Diversification des plantations

« L’enjeu est l’agilité : nous devons être capable de modifier notre offre selon les tendances. Aujourd’hui, le rouge n’est pas à la mode, mais ce n’était pas le cas il y a 15 ans. Un jour on veut un degré alcool à 13,5 et on chaptalise, le lendemain on veut 12°.alc » évoque Sébastien Jacquey, pour qui la production de bulles sert de tampon selon la typicité des millésimes. Avec 70 % de raisins rouges (à 85 % du merlot) et 30 % de blancs actuellement (majoritairement du sauvignon blanc), le château de Sours veut davantage de diversité en rouge (cabernet sauvignon, petit verdot, malbec…) et en blanc (ugni blanc, colombard, alvarinho…).

« Nous avons opté pour le surgreffage de parcelles de merlot ayant une forte sensibilité au mildiou. Nous plantons des cépages plus résistants, sans être hybrides » explique Clarisse Naulet, la directrice technique. Avec des surgreffages de merlot en cabernet sauvignon cette année et la plantation d’alvarinho (cépage expérimental en AOC Bordeaux), Sébastien Jacquey veut lutter contre les vins rouges « ayant trop de la richesse et de l’alcool du merlot en apportant de la tension » et « aider à l’équilibre de la richesse du sauvignon blanc, manquant parfois de peps. Nous sommes face aux défis de la baisse de l’acidité, de l’augmentation des pH, de l’augmentation du degré alcool… » Avec 15 ha à planter sur les trois prochaines années, la propriété compte continuer à se diversifier. Et à alimenter ses gammes naissantes.

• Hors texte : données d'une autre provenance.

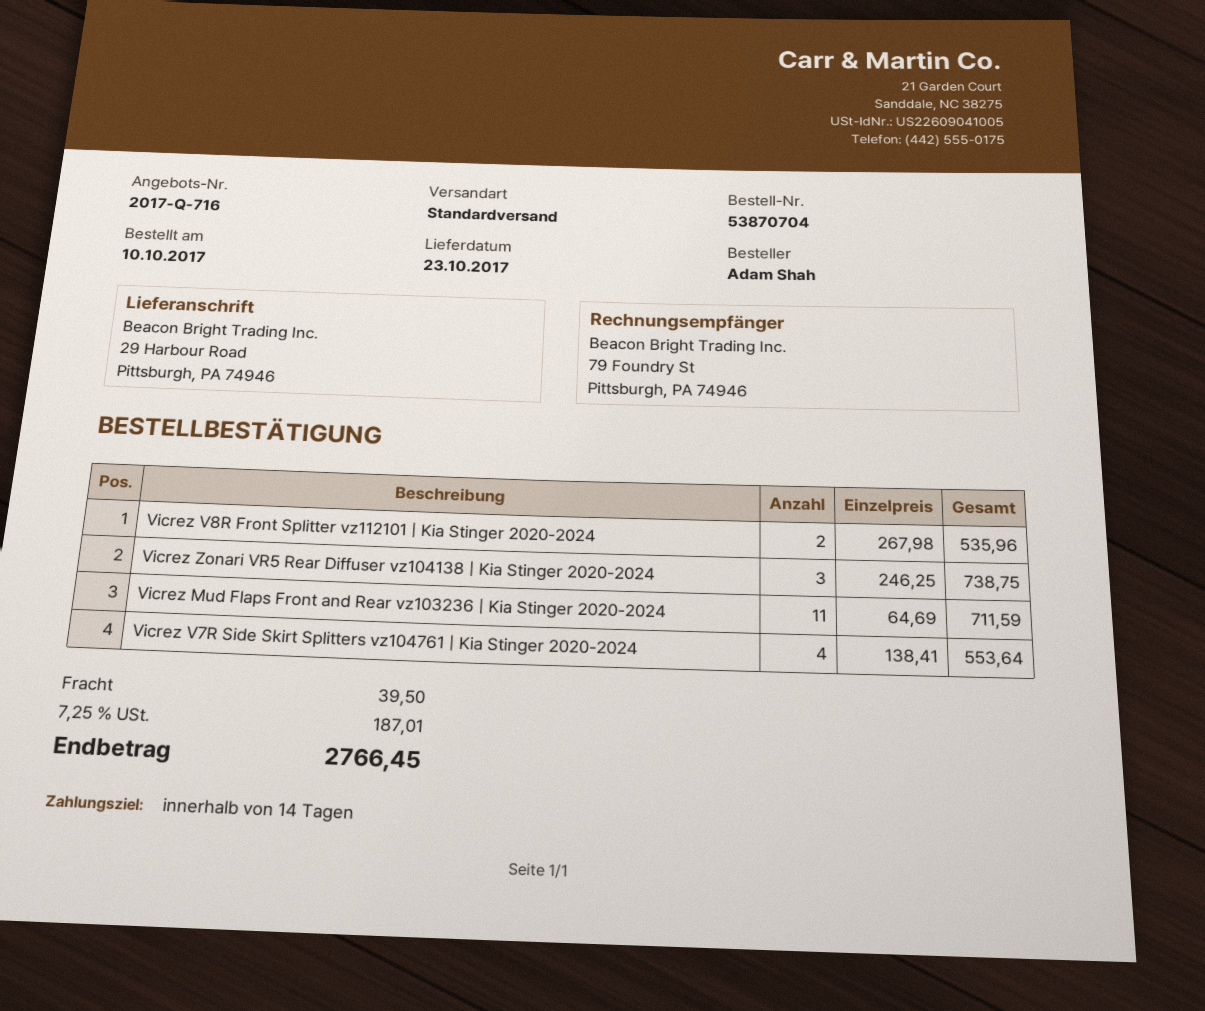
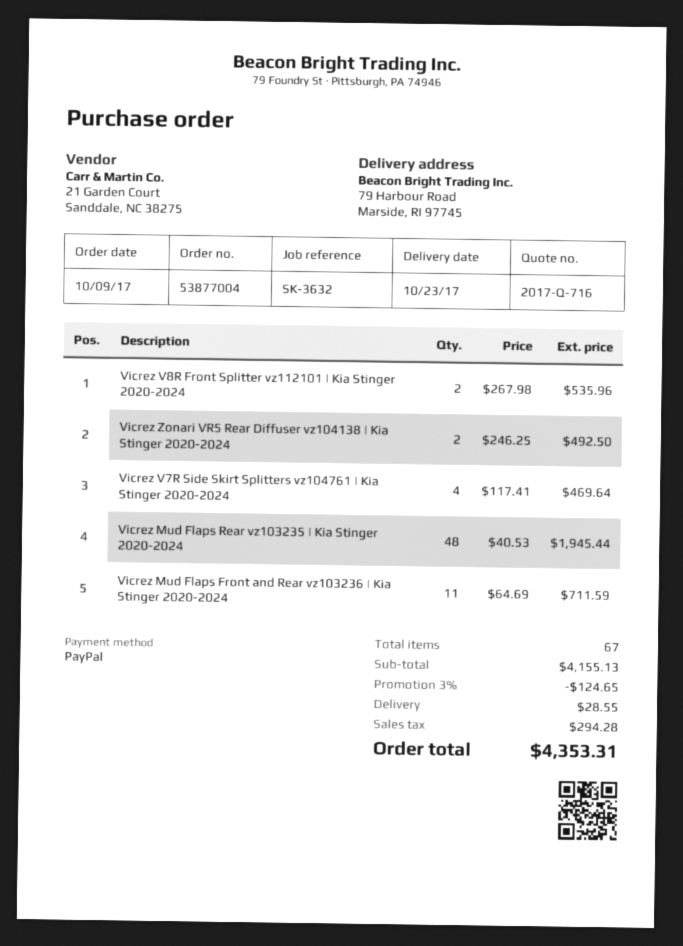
order number: 53870704 -> 53877004
order date: 2017-10-10 -> 2017-10-09
ship to: 29 Harbour Road, Pittsburgh, PA 74946 -> 79 Harbour Road, Marside, RI 97745
Vicrez Zonari VR5 Rear Diffuser vz104138 | Kia Stinger 2020-2024: 3 x 246.25 = 738.75 -> 2 x 246.25 = 492.50
Vicrez V7R Side Skirt Splitters vz104761 | Kia Stinger 2020-2024: 4 x 138.41 = 553.64 -> 4 x 117.41 = 469.64
Vicrez Mud Flaps Rear vz103235 | Kia Stinger 2020-2024: none -> 48 x 40.53 = 1945.44
discount: none -> 3% = 124.65
shipping: 39.50 -> 28.55
tax: 187.01 -> 294.28
total: 2766.45 -> 4353.31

Sortir des marques de terre

Conformément au planning, le château de Sours a réalisé ses premières mises en marché de vins en 2023. L’un des objectifs de Sébastien Jacquey étant de « sortir des marques de terre ». Au sens propre, le domaine lançant la marque Quarry, carrière en anglais, qui fait références aux carrières de calcaire se trouvant sous le domaine et étant, selon l’histoire, à l’origine du coup de cœur Jack Ma pour la propriété. Sélection parcellaire du plateau calcaire du château de Sours : la marque “Quarry” se positionne sur un prix de vente à 15 €, au-dessus de l’entrée de gamme “Essence” à 10 € TTC et en dessous de la cuvée haut de gamme MS (pour Ma Sours) à 25 € (avec une étiquette reprenant une peinture de Jack Ma). « Maintenant, il faut trouver rotation commerciale pour continuer » résume Sébastien Jacquey. Si les 150 000 cols actuellement produits chaque année étaient initialement destinés à la Chine (très calme sur les vins rouges depuis 2020-2021), ils visent aussi les marchés européens (et français). « Les trois priorités de Jack Ma pour le château de Sours sont la qualité, la distribution et la rentabilité, à terme » note Sébastien Jacquey. Un retour sur investissement particulièrement ambitieux au vu de la conjoncture en Gironde.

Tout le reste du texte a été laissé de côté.